Артем почувствовал, как нарзанный холодок неопределенности быстрой судорогой пробежал по телу:

– Спасибочки, конечно, только у меня бабок нет, голяк, стало быть, на сигареты – и то не наскрести…

Артем развел руками. В ответ Мегона улыбнулся – впервые за время их общения – короткой улыбкой великодушия:

– Э-э-э, ты не понял, да? Я тебя как друга приглашаю, так – не надо денег. Мегона будет платить за все, тебе – не надо, понял? Ну что? Согласен, как?

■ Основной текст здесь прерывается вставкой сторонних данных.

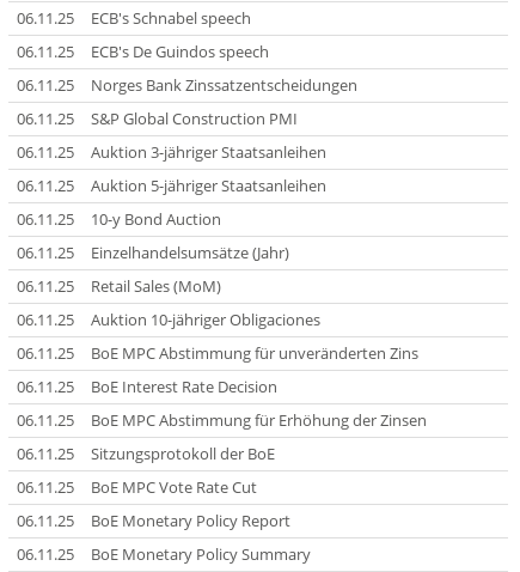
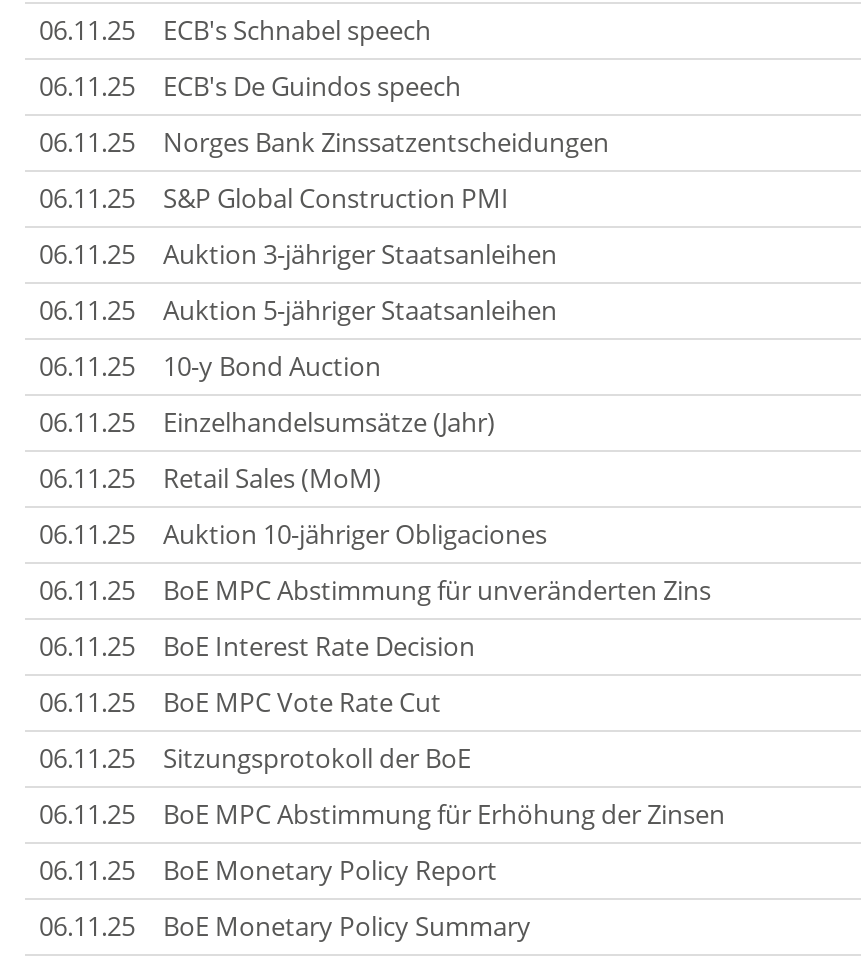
moved [91,409,427,431] -> [163,796,725,832]: BoE MPC Abstimmung für Erhöhung der Zinsen
moved [91,476,257,498] -> [163,684,441,720]: BoE MPC Vote Rate Cut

После Артем говорил, что две подобающие случаю пословицы, про бесплатный сыр и сладкий уксус, пришли в голову одновременно – в один и тот же миг, словно бы единым блоком – как ни пытался он, любопытства ради, выяснить, которая из соответствующих эмоций все-таки была первичной. Впрочем, последующие события в заметной степени очистили Артему память от сонма второстепенных деталей, разрыхлив тем самым почву для всяких домыслов и легкого флера преувеличений – что, откровенно говоря, и делает наши устные повествования сколько-нибудь интересными для слушателей. Так, например, Артем начисто забыл адрес ресторанчика, куда они отправились, – запечатлелось только то, что шли по Колокольной улице, потом свернули куда-то и шли еще, довольно долго. Дорòгой Мегона рассказывал какие-то невнятные истории про своих друзей, в которых фигурировали трудновообразимые денежные суммы и автомобили, все сплошь почему-то – Mitsubishi Pajero. Наконец они пришли, тучный усатый метрдотель поздоровался с Мегоной за руку, что-то пробубнил ему на ухо, от чего тот раздался широченной улыбкой, обнажившей стаю золотых зубов, чередовавшихся со свободными от коронок собратьями с регулярностью фортепьянной клавиатуры:

– Для вас, Мегона Зурабович, кабинетец свободный имеется, да, обслужу лично, так сказать… Постоянного клиента…

– Спасыбо, спасыбо, Сэрожа. – Мегона снисходительно похлопал его несколько раз по плечу. – Давно не виделись, да!

– Давайте-ка я вас провожу, и молодого человека тоже.

Вслед за Сережей, ушедшим вперед утиной, разлапистой походкой давно и неудержимо полнеющего человека, они прошли мимо гардероба какими-то закоулками в зал, пересекли его наискосок, вновь оказавшись среди закоулков, где пахло особого типа борщом, который делали исстари в советских ресторанах и который никогда не варят наши бабушки, и, наконец, очутились в крохотной комнате с сервированным на четыре персоны столом посередине. Здесь Сергей их покинул.

Они разделись. Сняв пальто и сбросив его грудой на спинку свободного стула, Мегона остался в кремовом клубном пиджаке и таких же брюках, однако, слава богу, без галстука – иначе комизм сочетания был бы столь вопиющ, что, помимо воли, мешал бы восприятию слов грузина, буде они произнесены со сколько-нибудь серьезными интонациями. Он поерзал слегка на своем стуле, словно бы проверив его устойчивость, затем поднял глаза и взглянул на Артема с уже знакомым ему сапсаньим прищуром. После он вдруг рывком снял пиджак и сложил его уверенными движениями продавца супермаркета на стул, однако Артем все же успел при этом вполне явственно и однозначно разглядеть черную, с крапчатыми боковыми накладками рукоять пистолета.